#### PROBLEM REQUIREMENTS:
Going down the data below, set down exactly the line with "font-size:10px; white-space:nowrap; letter-spacing:.5px;" and each line after it through the line with "-63,7 +63,7 @@"; no other lines.

[Web page revision data]
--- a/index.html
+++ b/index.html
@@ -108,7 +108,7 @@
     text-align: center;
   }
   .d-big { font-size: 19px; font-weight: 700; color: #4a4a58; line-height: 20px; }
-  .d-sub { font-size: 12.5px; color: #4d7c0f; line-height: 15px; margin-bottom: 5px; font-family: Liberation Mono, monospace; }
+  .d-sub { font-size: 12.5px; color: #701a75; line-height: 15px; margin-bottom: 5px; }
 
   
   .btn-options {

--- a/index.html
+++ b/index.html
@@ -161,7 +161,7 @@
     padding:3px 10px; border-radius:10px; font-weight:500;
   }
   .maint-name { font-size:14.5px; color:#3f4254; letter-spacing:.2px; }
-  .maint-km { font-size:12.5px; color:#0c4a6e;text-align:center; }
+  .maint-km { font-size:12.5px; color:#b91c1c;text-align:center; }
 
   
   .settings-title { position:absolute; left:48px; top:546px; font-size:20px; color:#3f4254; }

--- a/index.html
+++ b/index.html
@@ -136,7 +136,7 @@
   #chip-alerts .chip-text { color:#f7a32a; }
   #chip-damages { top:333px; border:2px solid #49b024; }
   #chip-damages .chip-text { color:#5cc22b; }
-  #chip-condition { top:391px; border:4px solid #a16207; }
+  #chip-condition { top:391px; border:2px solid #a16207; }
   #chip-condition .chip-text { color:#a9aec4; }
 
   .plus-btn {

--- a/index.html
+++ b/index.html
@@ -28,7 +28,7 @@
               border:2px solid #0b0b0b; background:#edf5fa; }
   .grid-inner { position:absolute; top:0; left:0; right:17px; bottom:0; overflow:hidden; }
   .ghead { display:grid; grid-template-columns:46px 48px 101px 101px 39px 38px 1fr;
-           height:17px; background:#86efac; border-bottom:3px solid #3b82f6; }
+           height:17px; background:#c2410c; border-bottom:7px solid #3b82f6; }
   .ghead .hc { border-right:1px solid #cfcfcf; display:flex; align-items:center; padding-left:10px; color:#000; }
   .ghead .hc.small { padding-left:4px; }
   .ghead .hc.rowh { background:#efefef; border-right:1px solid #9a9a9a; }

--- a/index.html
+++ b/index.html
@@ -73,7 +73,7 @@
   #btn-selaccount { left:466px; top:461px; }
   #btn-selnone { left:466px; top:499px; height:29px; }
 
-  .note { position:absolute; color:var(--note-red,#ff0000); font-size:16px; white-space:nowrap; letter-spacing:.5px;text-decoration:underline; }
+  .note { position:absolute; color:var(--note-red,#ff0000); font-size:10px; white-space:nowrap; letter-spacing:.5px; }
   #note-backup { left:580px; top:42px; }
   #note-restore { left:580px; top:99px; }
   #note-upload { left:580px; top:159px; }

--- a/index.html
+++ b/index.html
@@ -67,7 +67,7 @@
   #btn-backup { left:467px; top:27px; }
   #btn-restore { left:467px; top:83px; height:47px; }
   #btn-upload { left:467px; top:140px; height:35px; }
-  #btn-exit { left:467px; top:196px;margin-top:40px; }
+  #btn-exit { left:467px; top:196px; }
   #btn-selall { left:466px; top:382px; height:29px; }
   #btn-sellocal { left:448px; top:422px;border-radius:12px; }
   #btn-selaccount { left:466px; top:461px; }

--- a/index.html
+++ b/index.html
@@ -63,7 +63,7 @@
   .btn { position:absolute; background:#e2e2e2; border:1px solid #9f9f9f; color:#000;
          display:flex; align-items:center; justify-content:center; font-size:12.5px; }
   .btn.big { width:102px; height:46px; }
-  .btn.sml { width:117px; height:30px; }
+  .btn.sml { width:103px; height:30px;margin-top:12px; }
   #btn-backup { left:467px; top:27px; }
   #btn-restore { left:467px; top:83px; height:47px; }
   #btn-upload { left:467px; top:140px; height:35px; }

#### EXERCISE SOLUTION:
+  .note { position:absolute; color:var(--note-red,#ff0000); font-size:10px; white-space:nowrap; letter-spacing:.5px; }
   #note-backup { left:580px; top:42px; }
   #note-restore { left:580px; top:99px; }
   #note-upload { left:580px; top:159px; }

--- a/index.html
+++ b/index.html
@@ -67,7 +67,7 @@
   #btn-backup { left:467px; top:27px; }
   #btn-restore { left:467px; top:83px; height:47px; }
   #btn-upload { left:467px; top:140px; height:35px; }
-  #btn-exit { left:467px; top:196px;margin-top:40px; }
+  #btn-exit { left:467px; top:196px; }
   #btn-selall { left:466px; top:382px; height:29px; }
   #btn-sellocal { left:448px; top:422px;border-radius:12px; }
   #btn-selaccount { left:466px; top:461px; }

--- a/index.html
+++ b/index.html
@@ -63,7 +63,7 @@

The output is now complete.